Turquoise flatwing
- Conservation status: Vulnerable (IUCN 3.1)

Scientific classification
- Kingdom: Animalia
- Phylum: Arthropoda
- Clade: Pancrustacea
- Class: Insecta
- Order: Odonata
- Suborder: Zygoptera
- Family: Argiolestidae
- Genus: Griseargiolestes
- Species: G. bucki
- Binomial name: Griseargiolestes bucki Theischinger, 1998

= Griseargiolestes bucki =

- Authority: Theischinger, 1998
- Conservation status: VU

Species of damselfly

Griseargiolestes bucki is a species of Australian damselfly in the family Argiolestidae,
commonly known as a turquoise flatwing.
It is endemic to the Barrington Tops area of New South Wales, where it inhabits streams, bogs and seepages.

Griseargiolestes bucki is a medium-sized damselfly, black-green metallic in colour with pale markings, and slightly pruinescent.
Like other members of the family Argiolestidae, it rests with its wings outspread.
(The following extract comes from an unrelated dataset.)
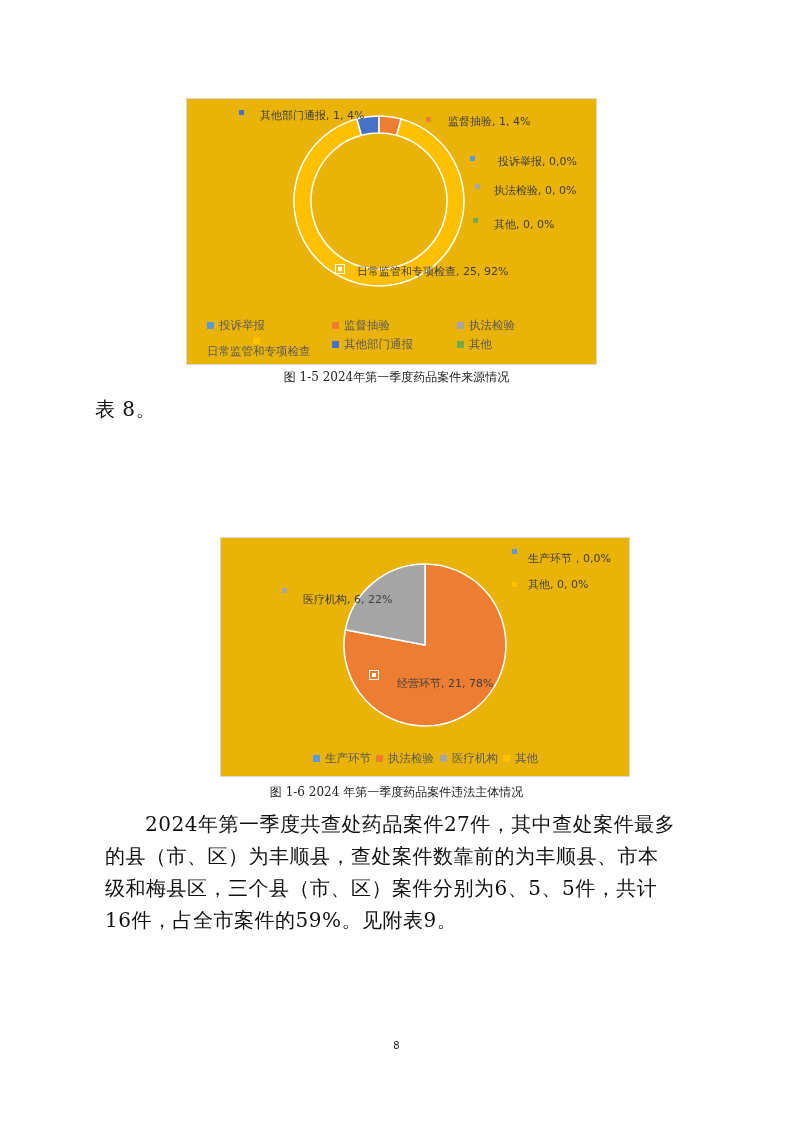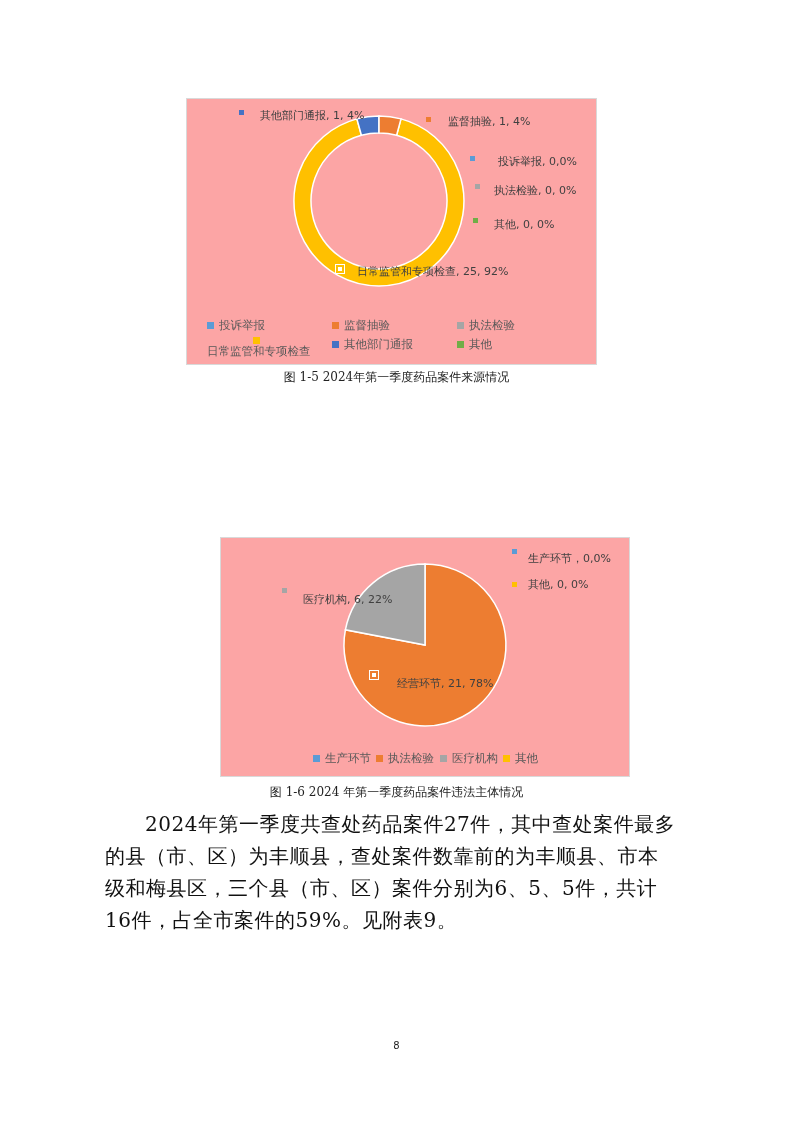"其他部门通报, 1, 4%" .chart-box { background: #fca5a5 -> #eab308 }
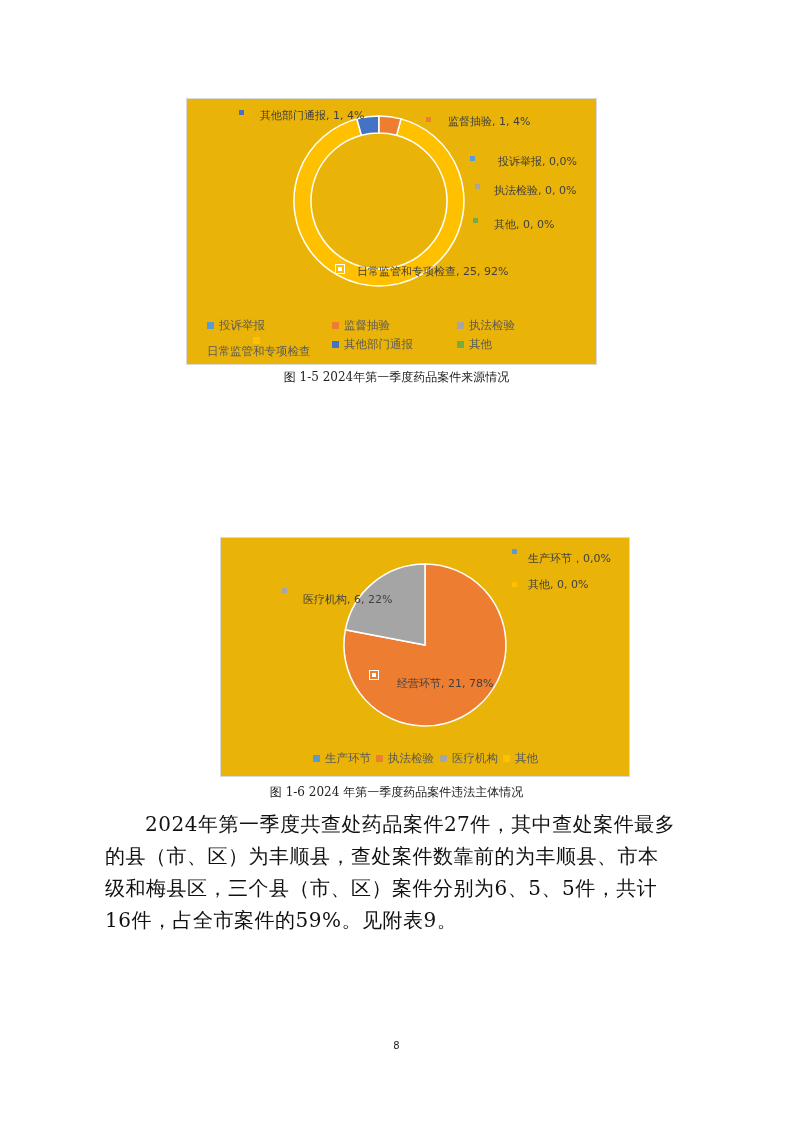"表 8。" span.ln { html: none -> <span>表 8。</span> }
Griseargiolestes bucki appears similar to Griseargiolestes albescens, which is found in coastal areas of north-eastern New South Wales and south-eastern Queensland.

==Etymology==
The genus name Griseargiolestes combines the Latin griseus ("grey" or "pearl-grey") with Argiolestes, the name of a related genus. It refers to the pale pruinescence seen in this group.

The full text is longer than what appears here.